Darryl Richard II (born June 17, 1986) is an American former professional football player who was a defensive tackle in the National Football League (NFL). He was selected by the New England Patriots in the seventh round of the 2009 NFL draft. He played college football for the Georgia Tech Yellow Jackets.

==Early life==
Richard lived in St. Rose, Louisiana and attended Destrehan High School in Destrehan, Louisiana, where he played football as a defensive tackle, graduating in 2004 as his class valedictorian. He was a finalist for the Franklin D. Watkins Memorial Trophy in 2004, presented by the National Alliance of African American Athletes. As a senior, he played in the United States Army All-American game.

==College career==
Richard attended the Georgia Institute of Technology, where he earned his degree in management in three years, before earning his MBA in December 2008. As a freshman, he recorded four sacks and started the final four games of the season. After redshirting his sophomore season in 2005 due to an injury, Richard recorded 20 tackles in 2006 and was named to the Atlantic Coast Conference All-Academic team. He started all 13 games at defensive tackle in his junior season in 2007, tallying four and a half sacks on the season. In his final season in 2008, Richard was named second-team All-ACC, and was a finalist for the NCCA Draddy Trophy for student-athletes. He was named to the East-West Shrine Game after the season before entering the 2009 NFL draft.
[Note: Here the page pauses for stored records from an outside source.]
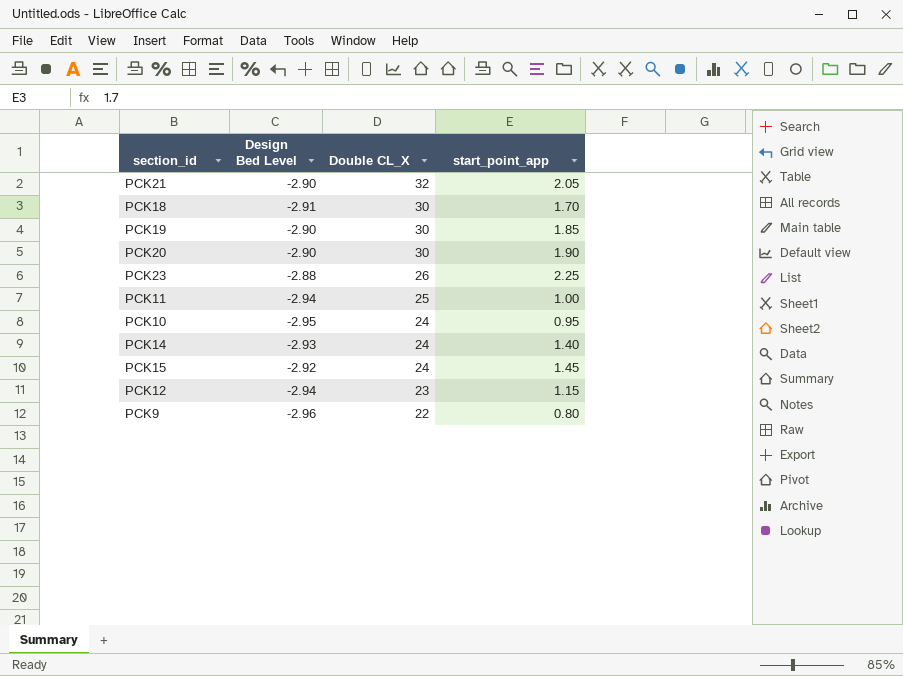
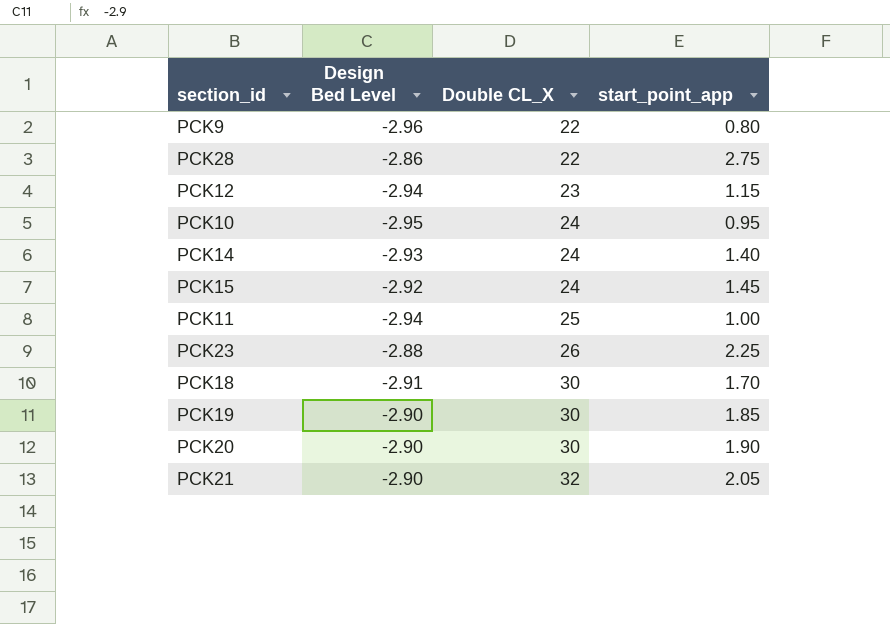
row order: Double CL_X descending -> Double CL_X ascending
row PCK28: none -> -2.86 | 22 | 2.75

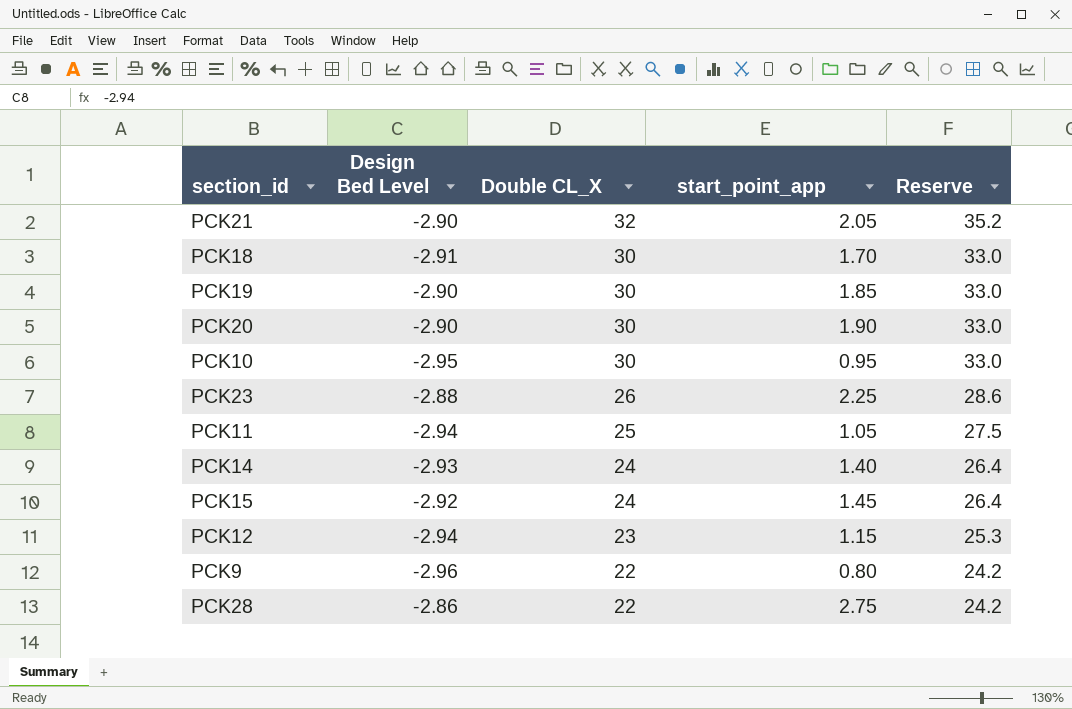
row order: Double CL_X ascending -> Double CL_X descending
column Reserve | formula: none -> [Double CL_X] * 1.1
PCK10 | Double CL_X: 24 -> 30
PCK11 | start_point_app: 1.00 -> 1.05

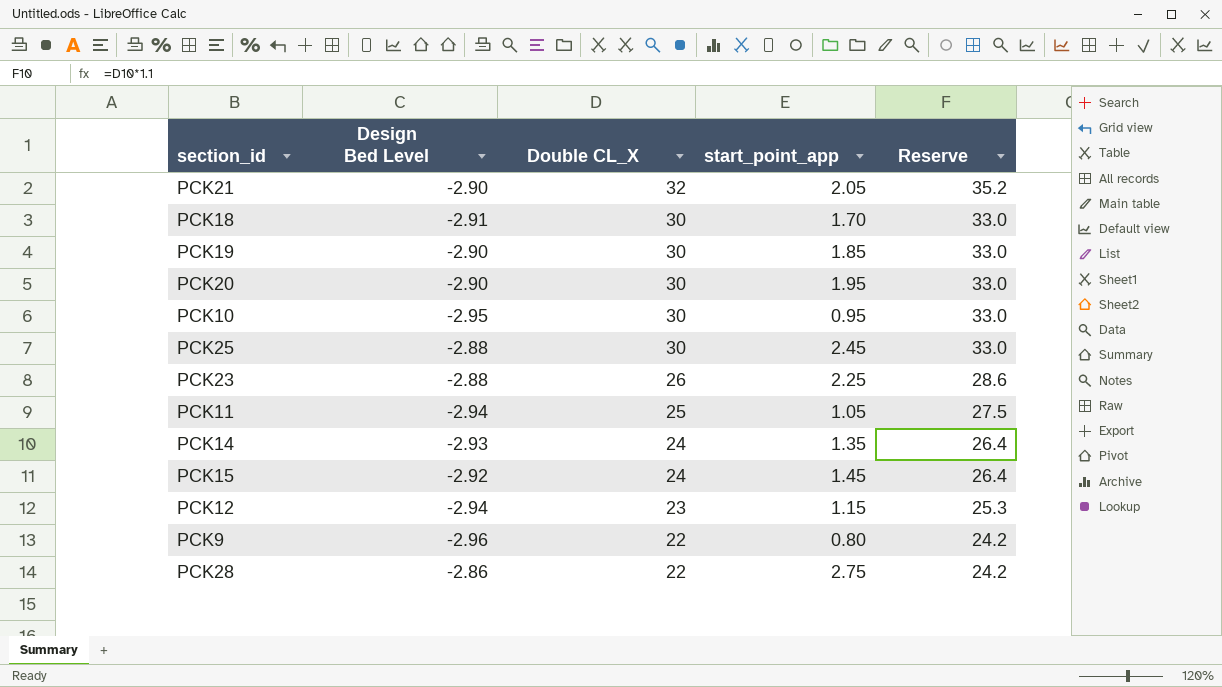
PCK20 | start_point_app: 1.90 -> 1.95
row PCK25: none -> -2.88 | 30 | 2.45 | 33.0
PCK14 | start_point_app: 1.40 -> 1.35

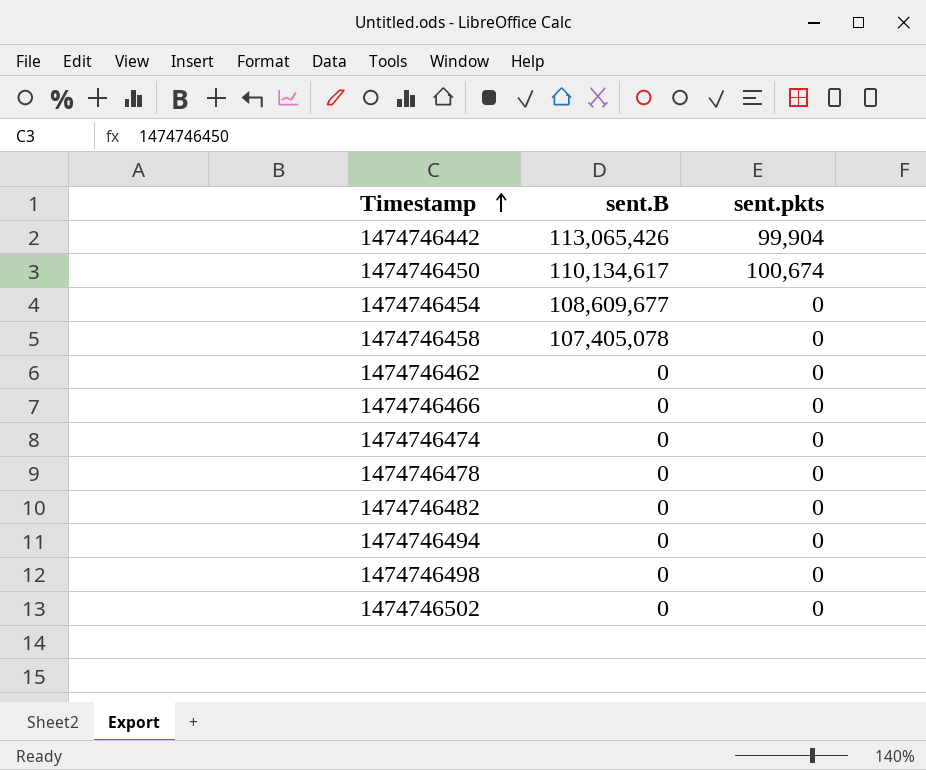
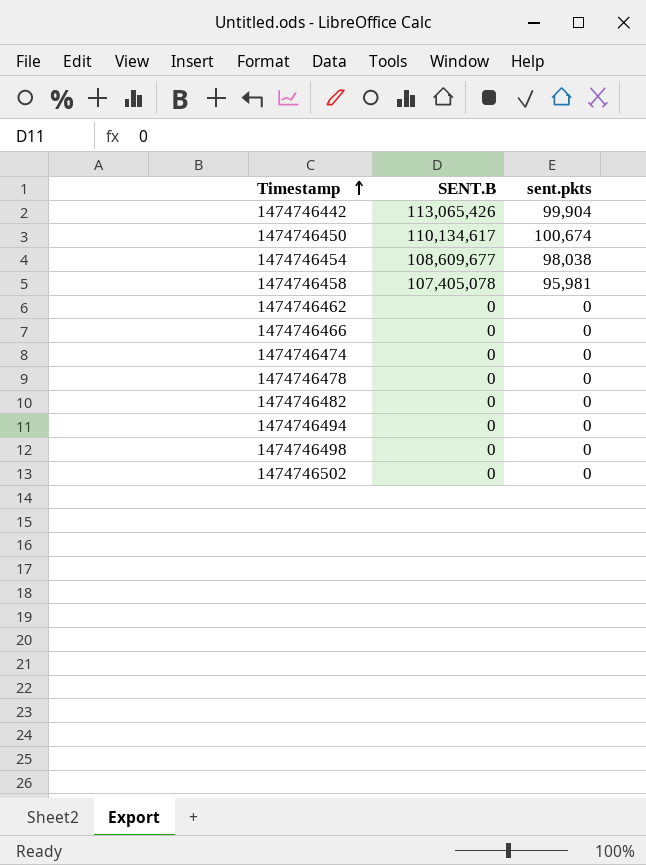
column name: sent.B -> SENT.B
1474746454 | sent.pkts: 0 -> 98,038
1474746458 | sent.pkts: 0 -> 95,981

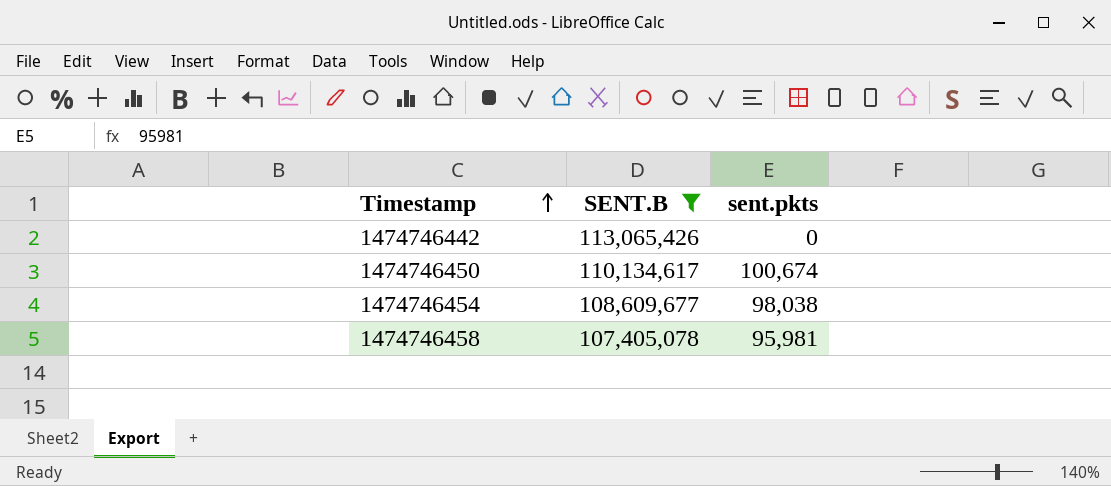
filter: none -> SENT.B != 0
1474746442 | sent.pkts: 99,904 -> 0

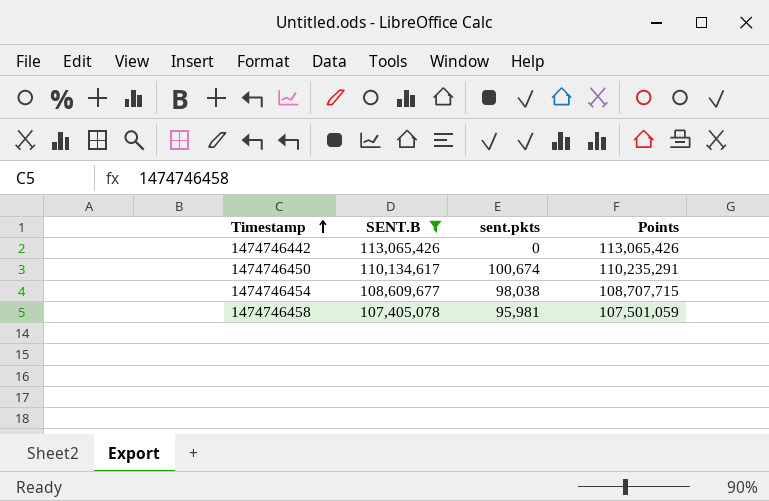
column Points | formula: none -> [SENT.B] + [sent.pkts]

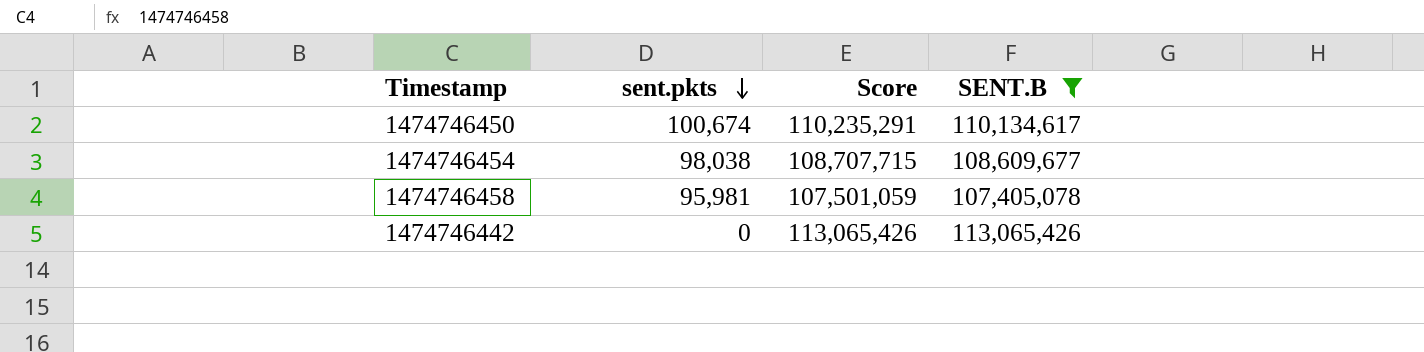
row order: Timestamp ascending -> sent.pkts descending
column name: Points -> Score
column SENT.B | position: 2 -> 4

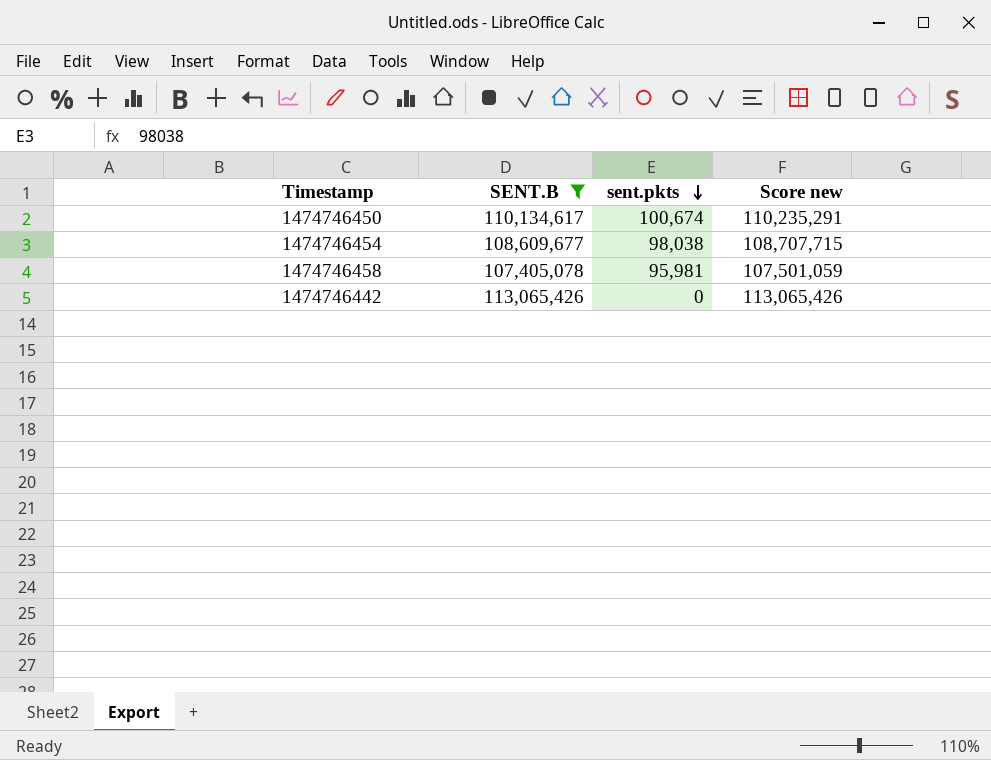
column SENT.B | position: 4 -> 2
column name: Score -> Score new

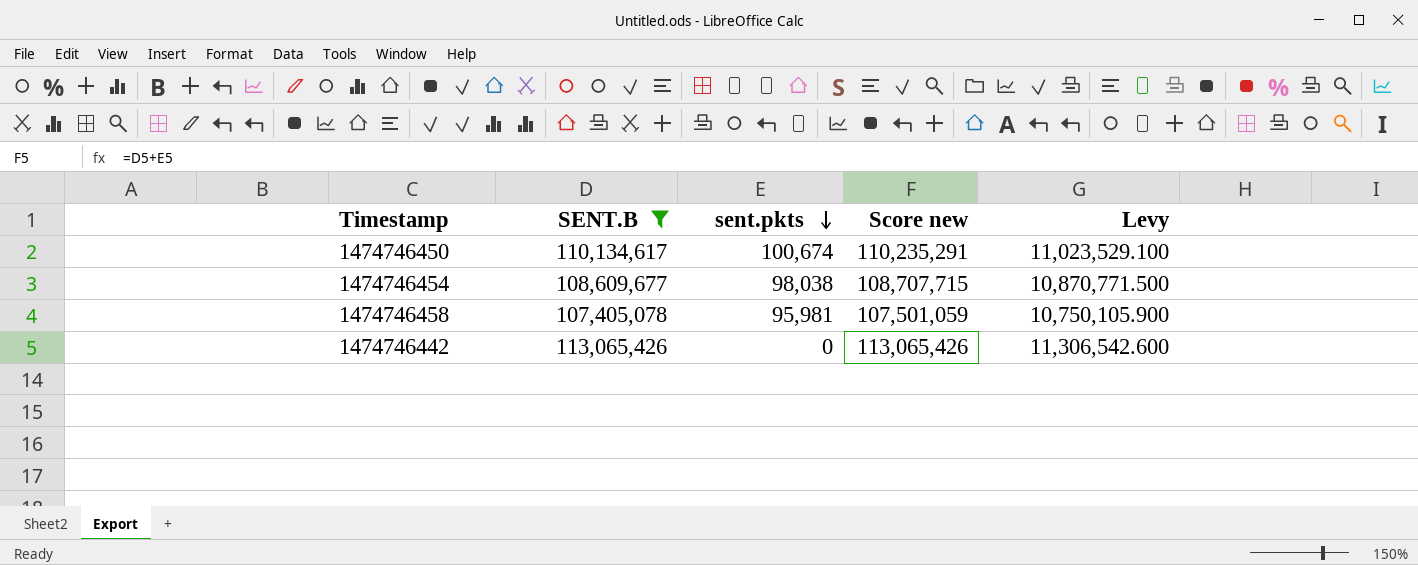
column Levy | formula: none -> [Score new] * 0.1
In the Wonderlic Test for intelligence administered as part of the draft scouting process, Richard scored the highest among all defensive linemen who took the test.

==Professional career==
Richard was selected by the Patriots in the seventh round (234th overall) of the 2009 NFL draft. On July 16, he was signed to a four-year contract. He was waived by the Patriots on September 5, and re-signed to the team's practice squad the next day. In mid-season, the Patriots raised Richard's salary in mid-season from the practice squad minimum (about $150,000) to that of a first-year active roster player ($310,000). After spending the entire season on the practice squad, Richard was re-signed to a future contract on January 12, 2010. He was placed on injured reserve on August 31, 2010, with a foot injury. He was waived by New England again on September 2, 2011.